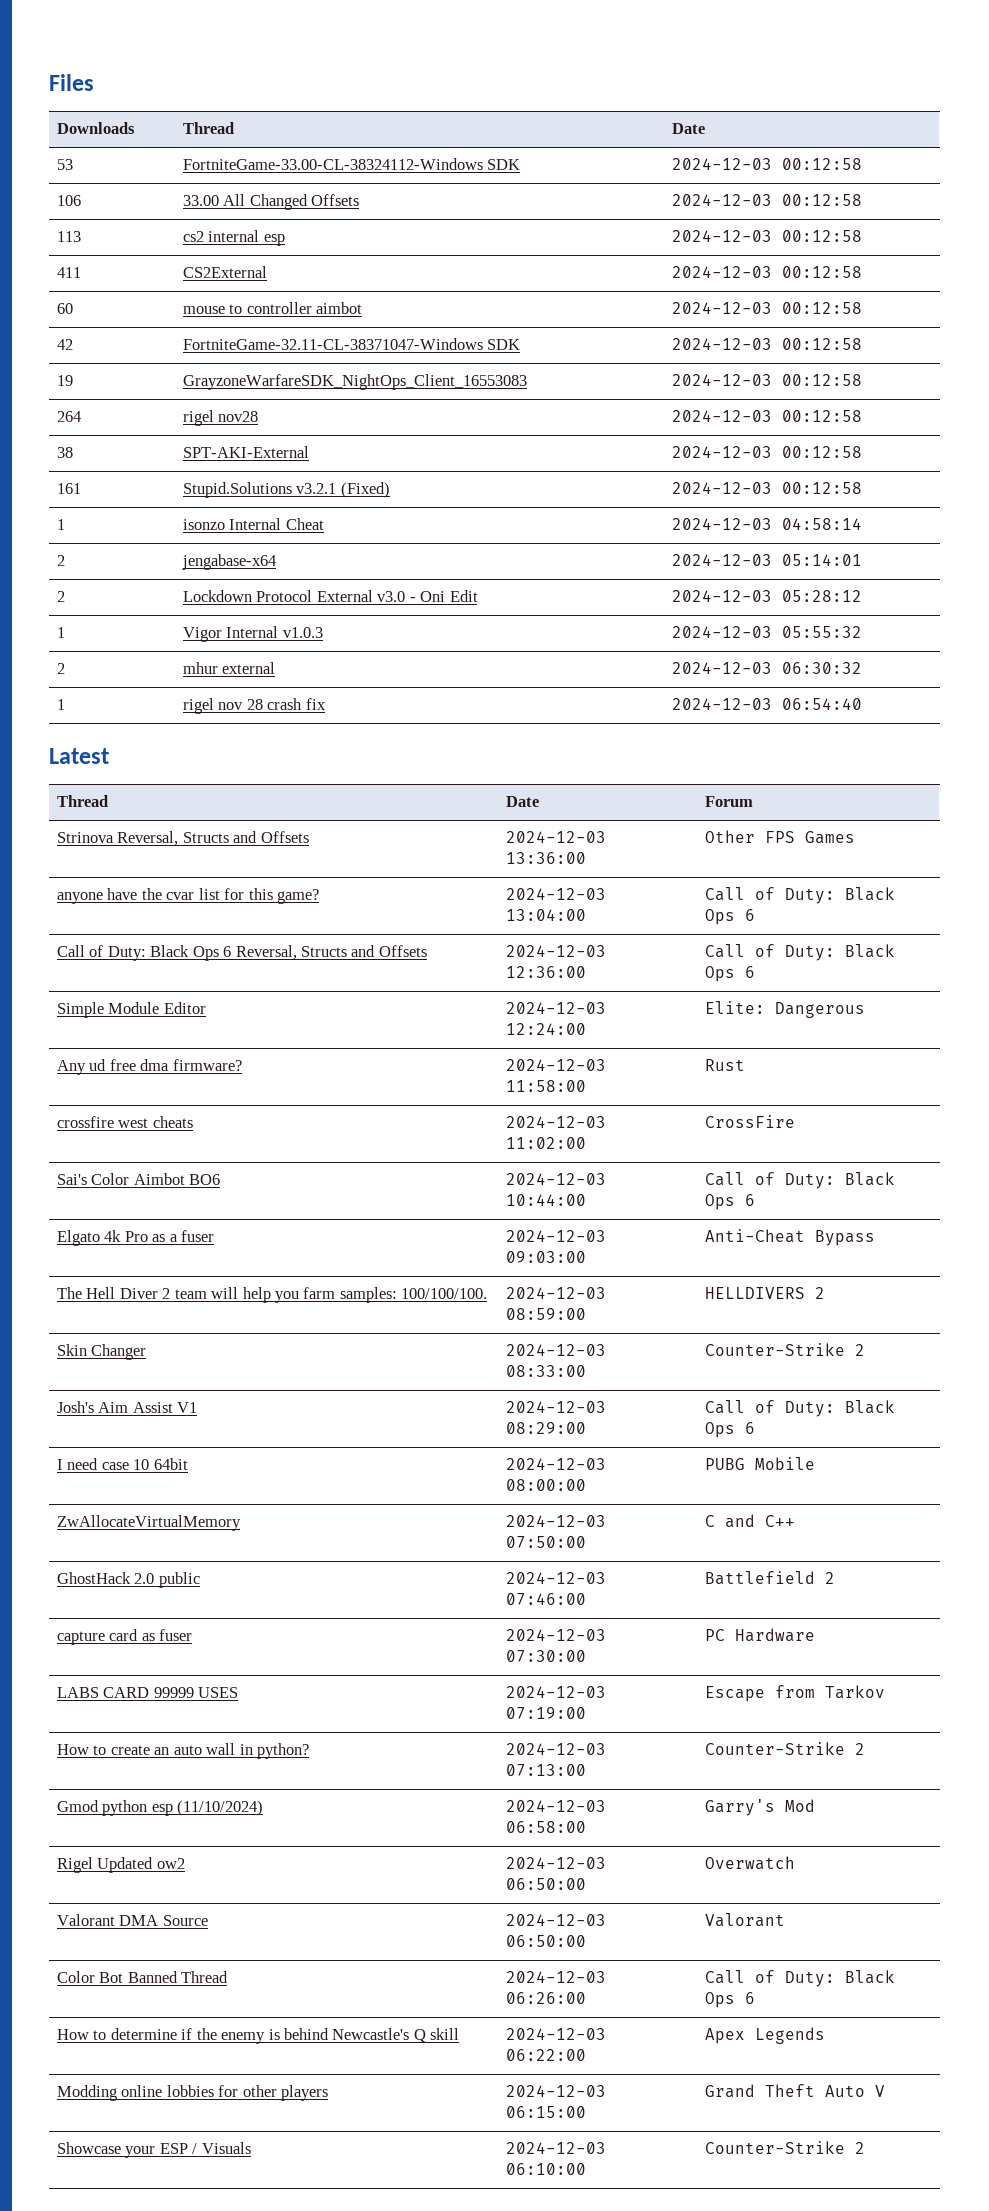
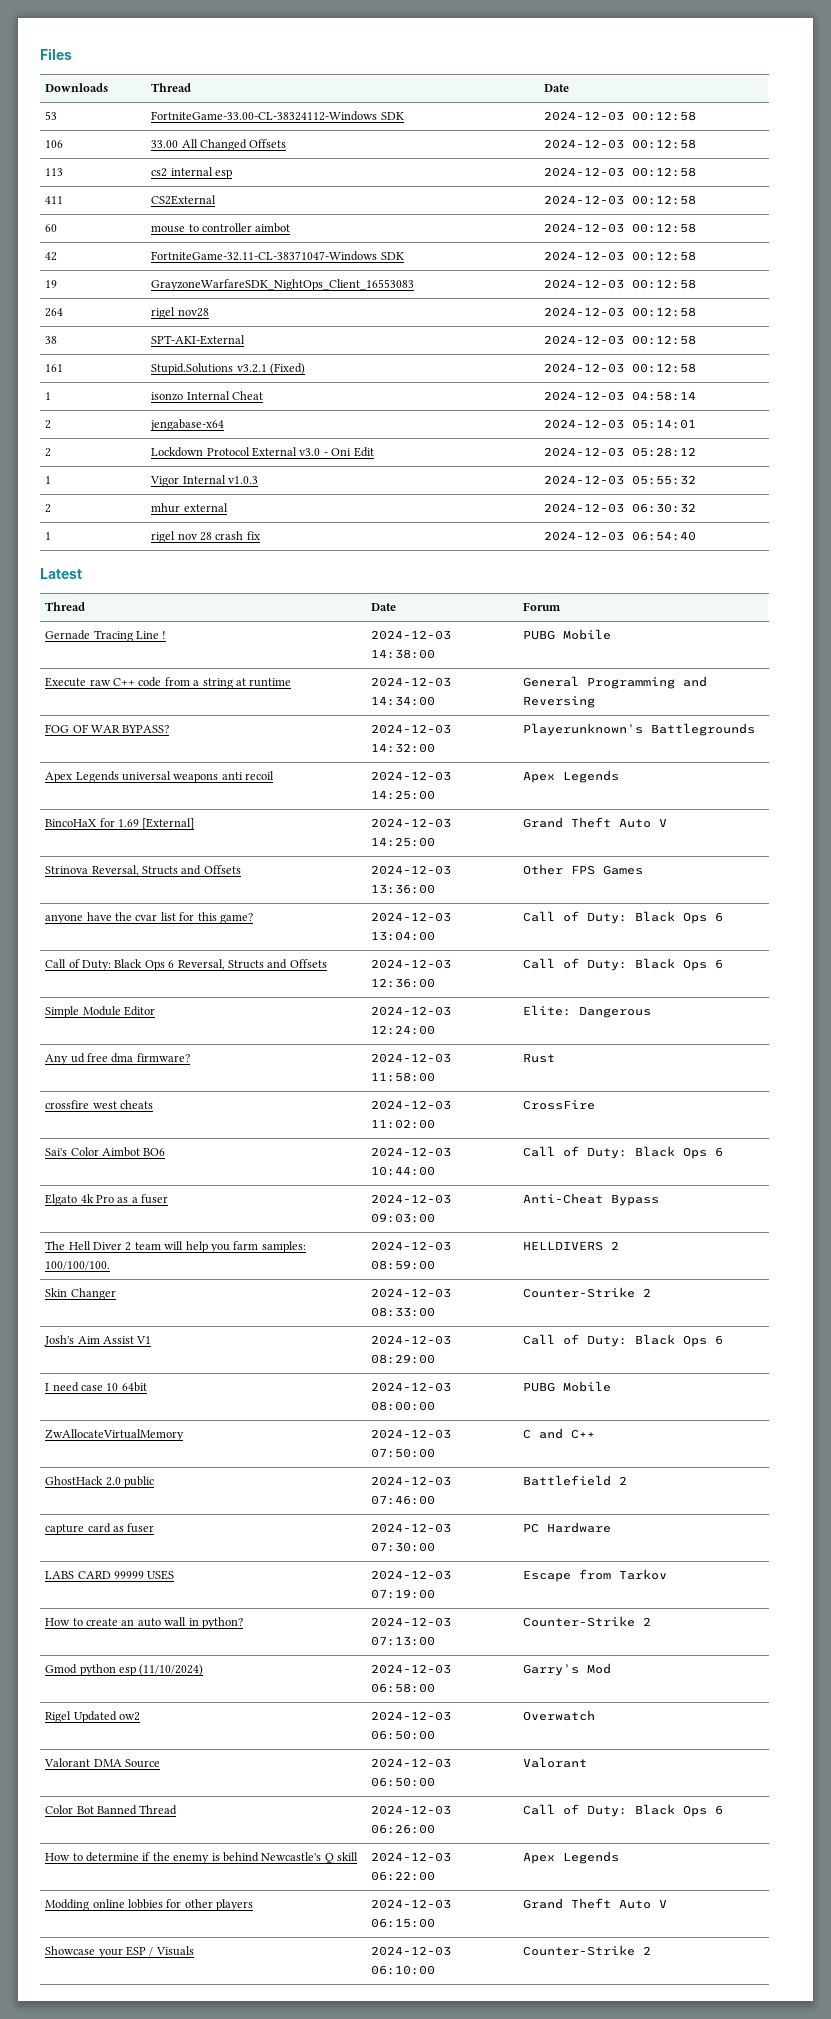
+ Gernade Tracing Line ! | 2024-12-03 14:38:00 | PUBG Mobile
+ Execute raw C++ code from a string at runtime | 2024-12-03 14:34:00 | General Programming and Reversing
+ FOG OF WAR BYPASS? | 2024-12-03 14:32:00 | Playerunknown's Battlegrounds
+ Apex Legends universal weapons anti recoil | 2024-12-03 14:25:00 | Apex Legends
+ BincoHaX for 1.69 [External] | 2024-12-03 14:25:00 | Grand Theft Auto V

--------------------------------------------------

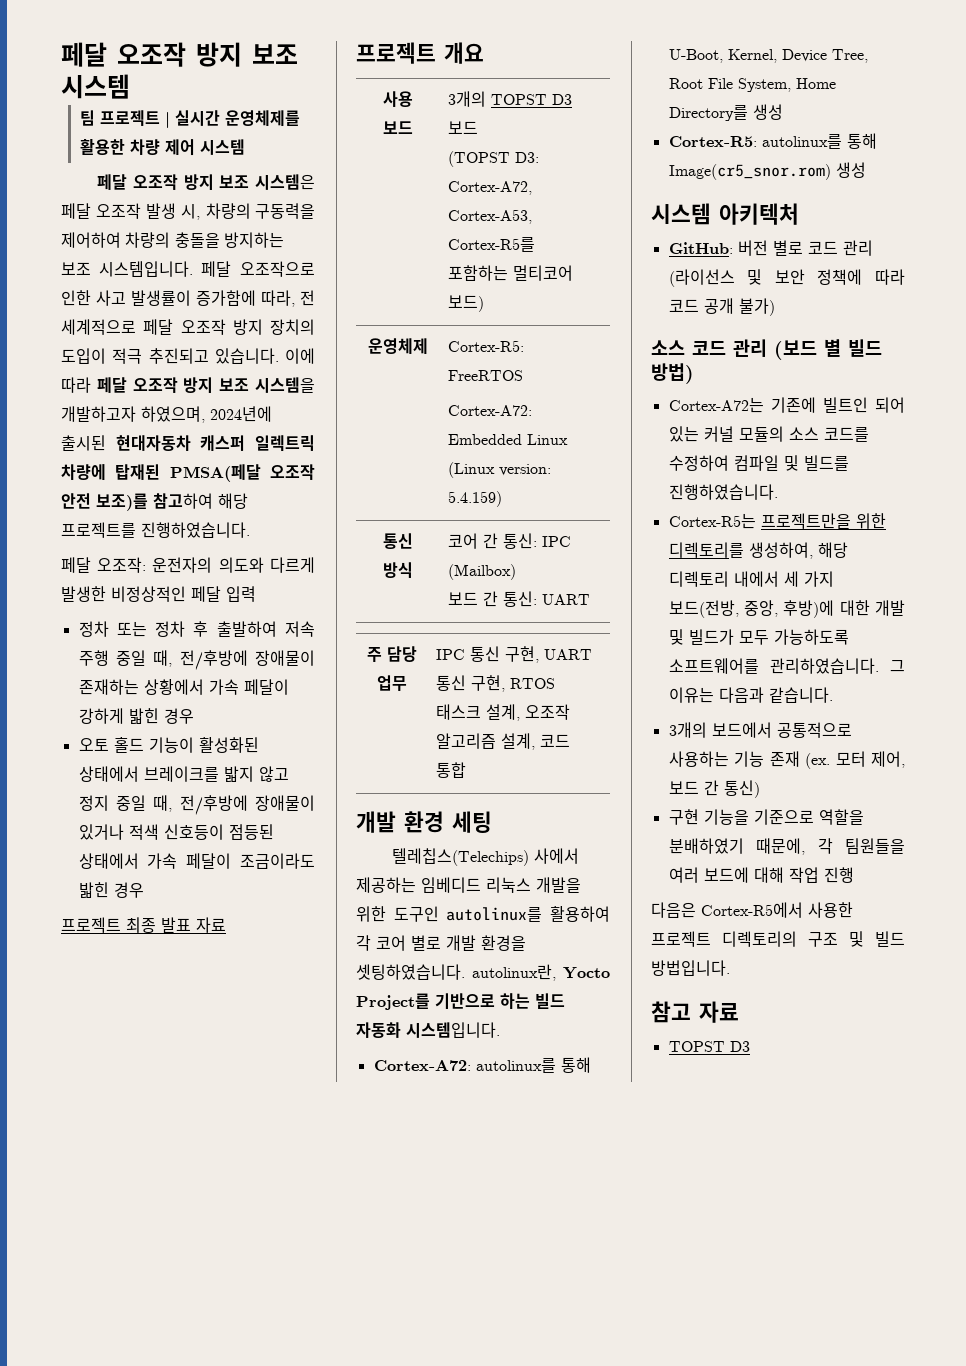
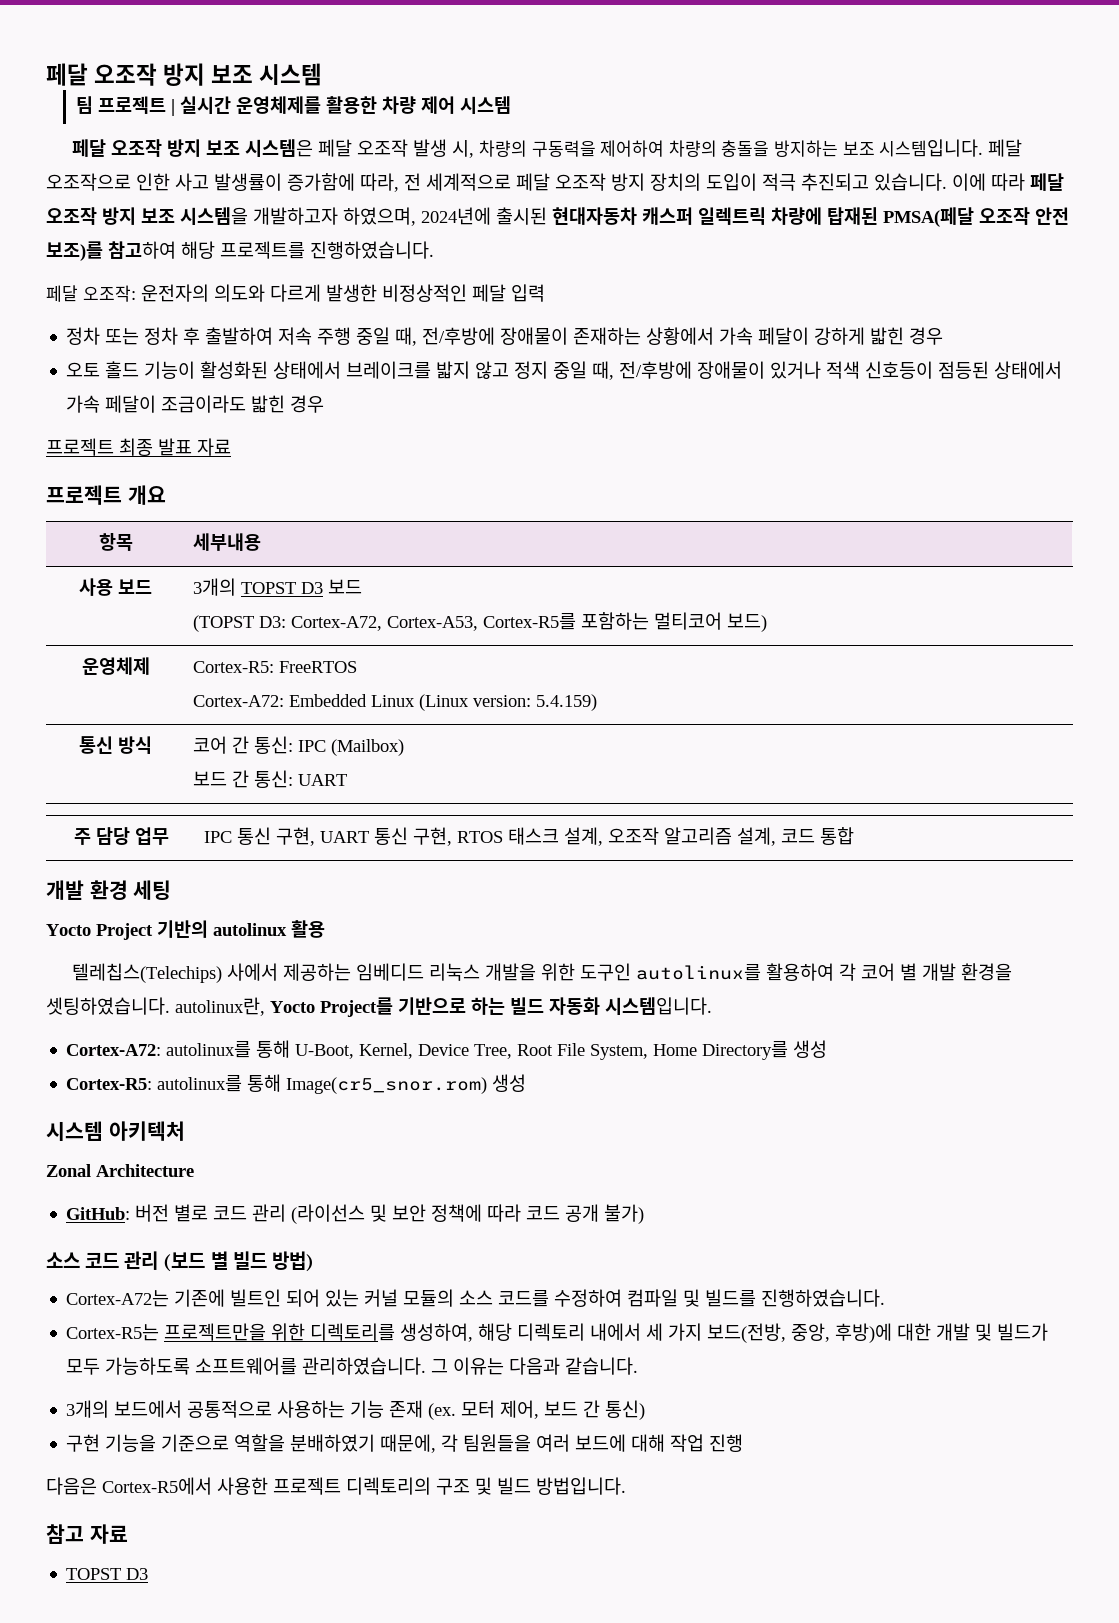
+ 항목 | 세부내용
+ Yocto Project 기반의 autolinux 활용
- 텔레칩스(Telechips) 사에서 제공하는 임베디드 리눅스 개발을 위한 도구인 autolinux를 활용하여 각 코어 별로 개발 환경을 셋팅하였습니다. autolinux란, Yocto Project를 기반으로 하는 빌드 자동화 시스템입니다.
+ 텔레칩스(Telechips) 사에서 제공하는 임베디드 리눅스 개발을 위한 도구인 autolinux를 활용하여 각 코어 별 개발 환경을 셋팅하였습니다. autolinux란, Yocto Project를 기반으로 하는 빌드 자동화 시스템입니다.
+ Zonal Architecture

--------------------------------------------------

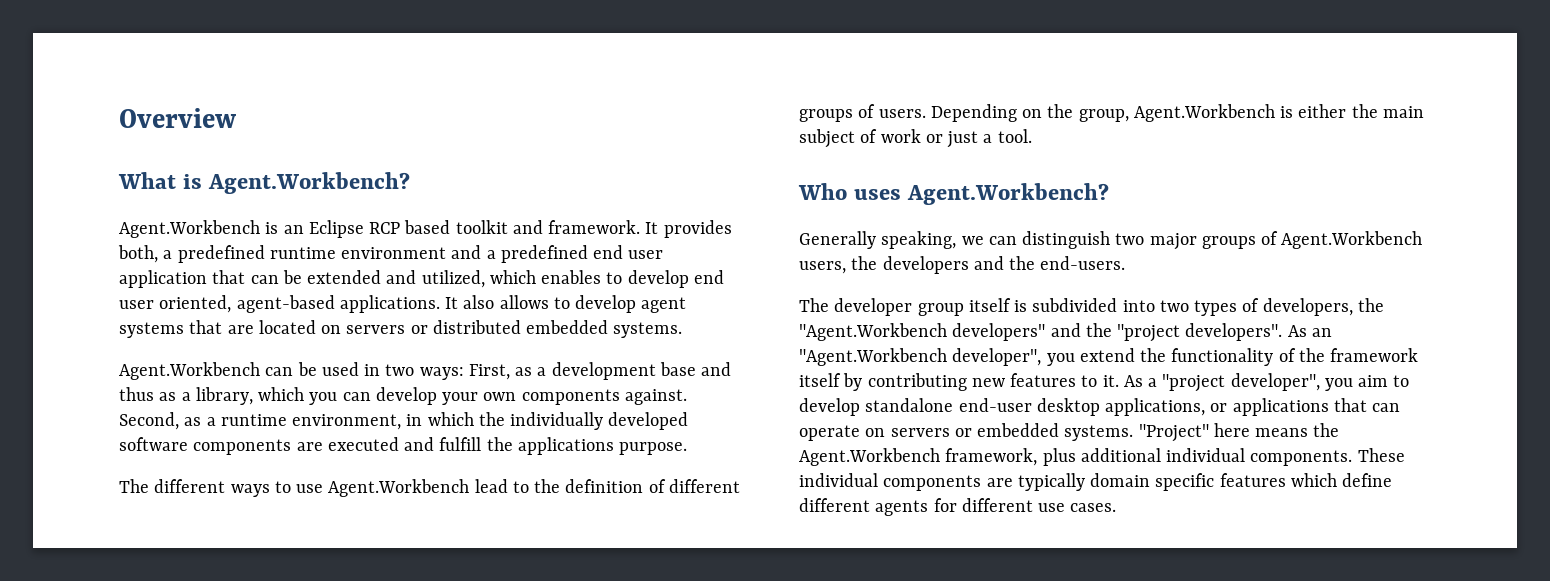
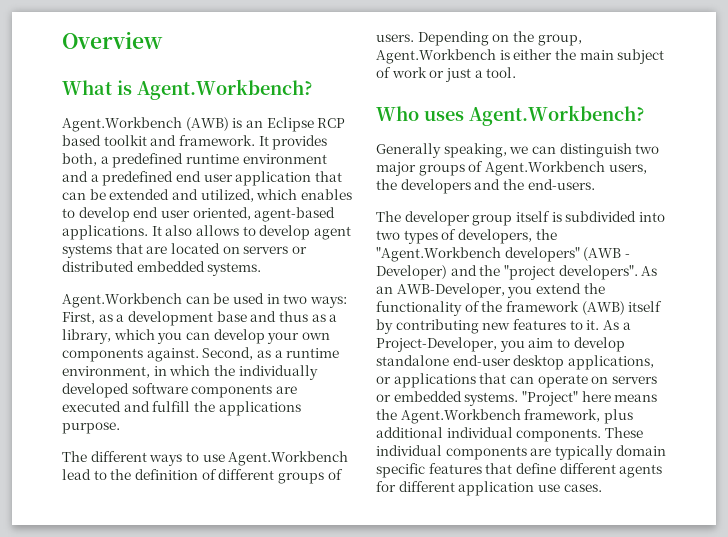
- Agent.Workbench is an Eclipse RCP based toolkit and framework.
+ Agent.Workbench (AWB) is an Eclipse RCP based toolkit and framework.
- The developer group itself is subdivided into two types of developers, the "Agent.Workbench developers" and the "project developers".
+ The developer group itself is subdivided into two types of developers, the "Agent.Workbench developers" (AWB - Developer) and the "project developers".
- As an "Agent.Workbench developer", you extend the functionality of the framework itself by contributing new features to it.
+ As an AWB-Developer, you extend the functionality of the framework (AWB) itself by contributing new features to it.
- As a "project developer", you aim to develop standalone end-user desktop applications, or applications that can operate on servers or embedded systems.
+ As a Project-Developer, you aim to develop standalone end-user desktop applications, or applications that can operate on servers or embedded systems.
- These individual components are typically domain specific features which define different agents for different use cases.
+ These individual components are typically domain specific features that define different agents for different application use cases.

--------------------------------------------------

__Exercise prompt__: Wherever a line of the entries holds the string "agents", copy that line.

__Exercise solution__:
- These individual components are typically domain specific features which define different agents for different use cases.
+ These individual components are typically domain specific features that define different agents for different application use cases.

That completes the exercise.